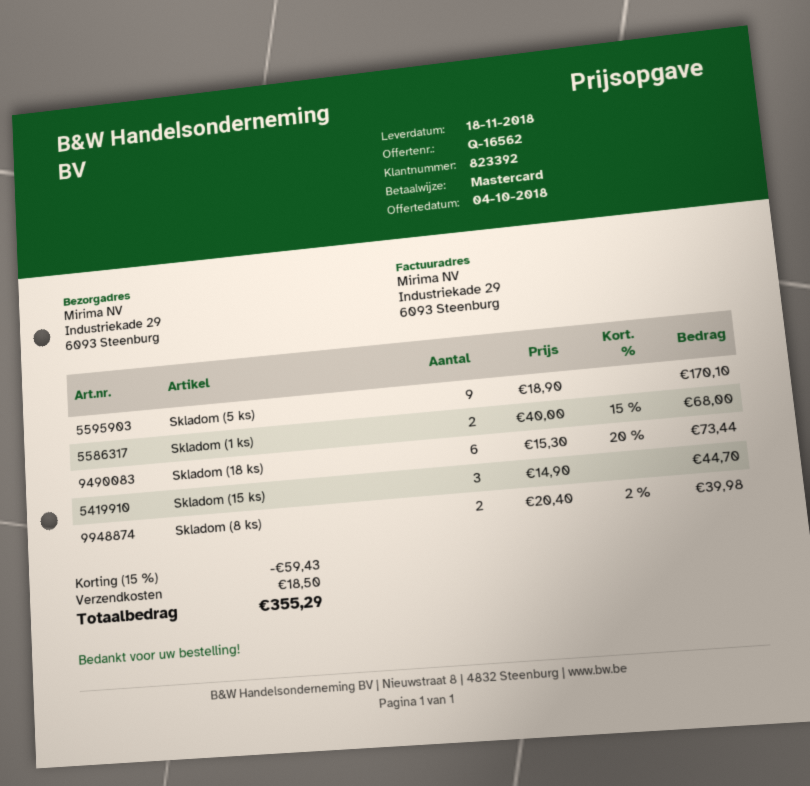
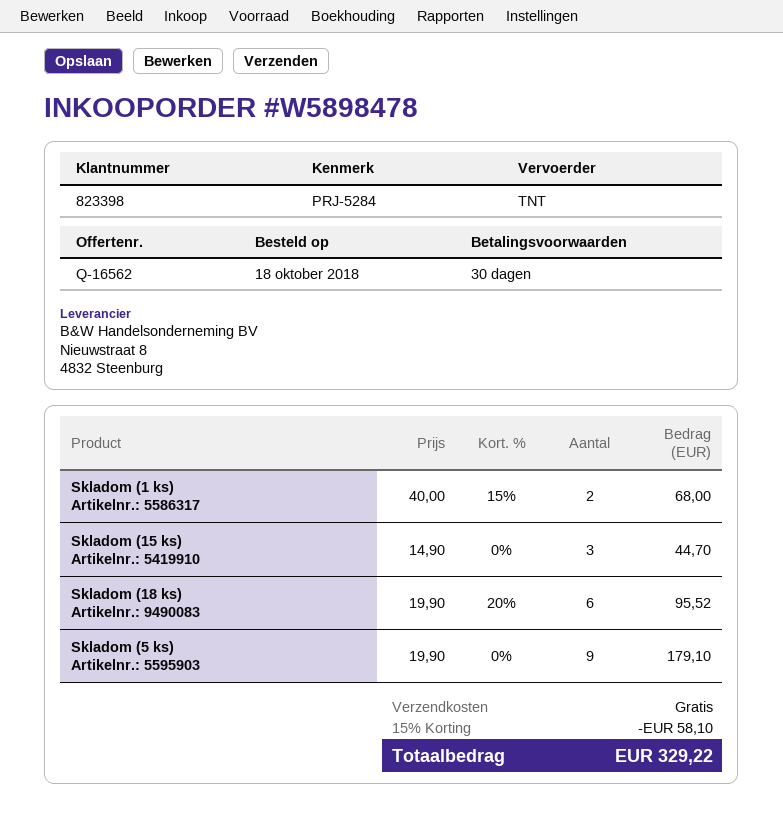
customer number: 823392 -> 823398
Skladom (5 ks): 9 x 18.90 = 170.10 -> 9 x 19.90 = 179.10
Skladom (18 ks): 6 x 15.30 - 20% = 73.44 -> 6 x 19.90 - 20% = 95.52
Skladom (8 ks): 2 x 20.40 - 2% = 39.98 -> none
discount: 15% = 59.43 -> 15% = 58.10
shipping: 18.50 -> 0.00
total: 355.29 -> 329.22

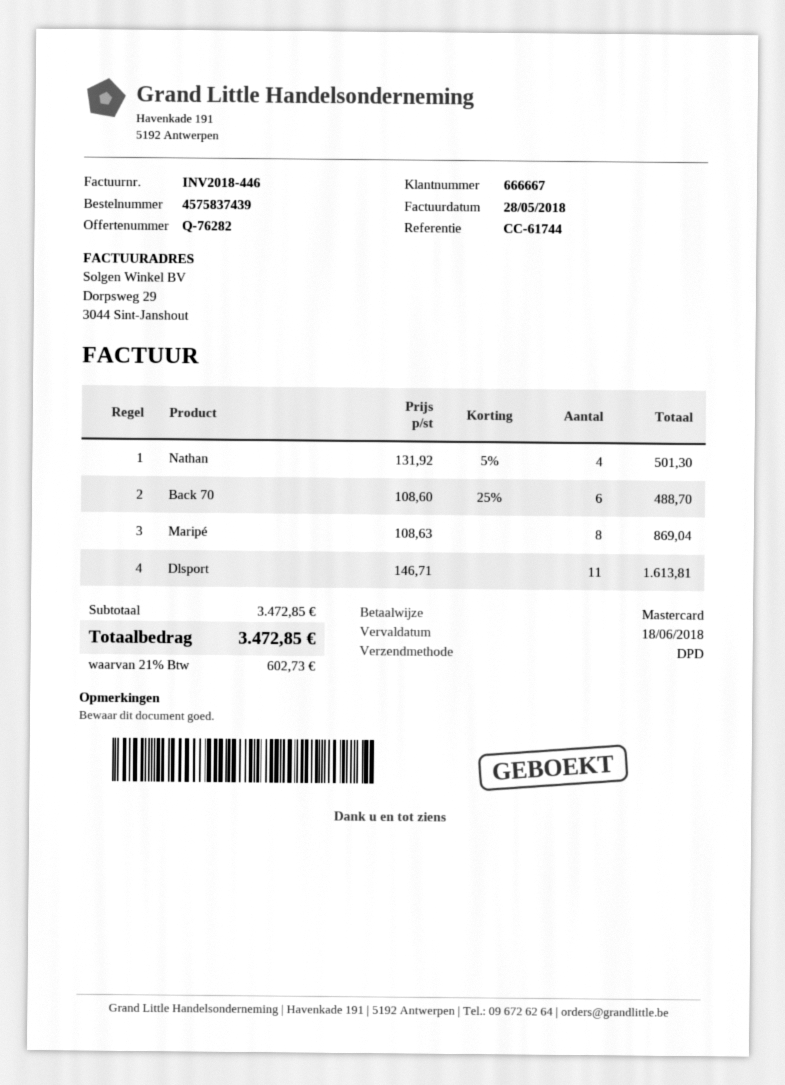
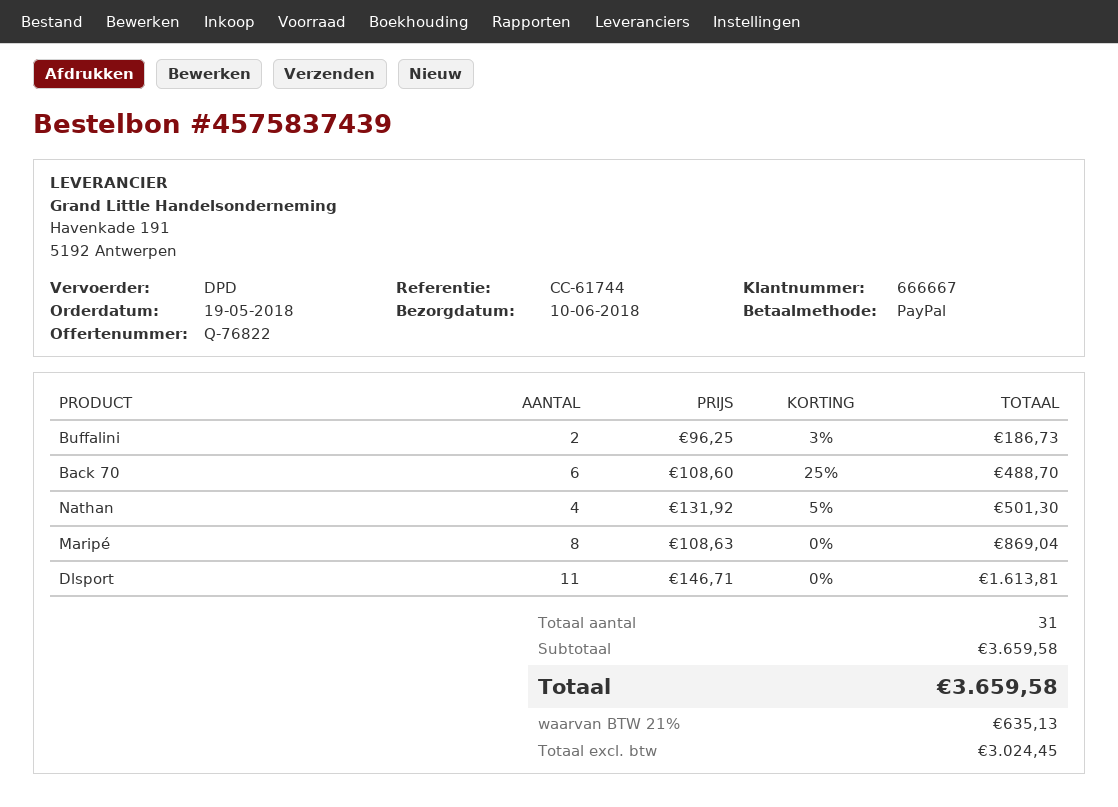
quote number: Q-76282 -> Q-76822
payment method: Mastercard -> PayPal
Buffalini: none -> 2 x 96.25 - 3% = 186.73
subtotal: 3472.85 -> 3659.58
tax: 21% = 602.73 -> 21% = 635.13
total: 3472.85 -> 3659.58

____________________

Write out exactly the lines from the line containing "total: 355.29 -> 329.22" through the last line of the listing above, please, and leave out any pictures.

▶ **EXERCISE SOLUTION**
total: 355.29 -> 329.22

quote number: Q-76282 -> Q-76822
payment method: Mastercard -> PayPal
Buffalini: none -> 2 x 96.25 - 3% = 186.73
subtotal: 3472.85 -> 3659.58
tax: 21% = 602.73 -> 21% = 635.13
total: 3472.85 -> 3659.58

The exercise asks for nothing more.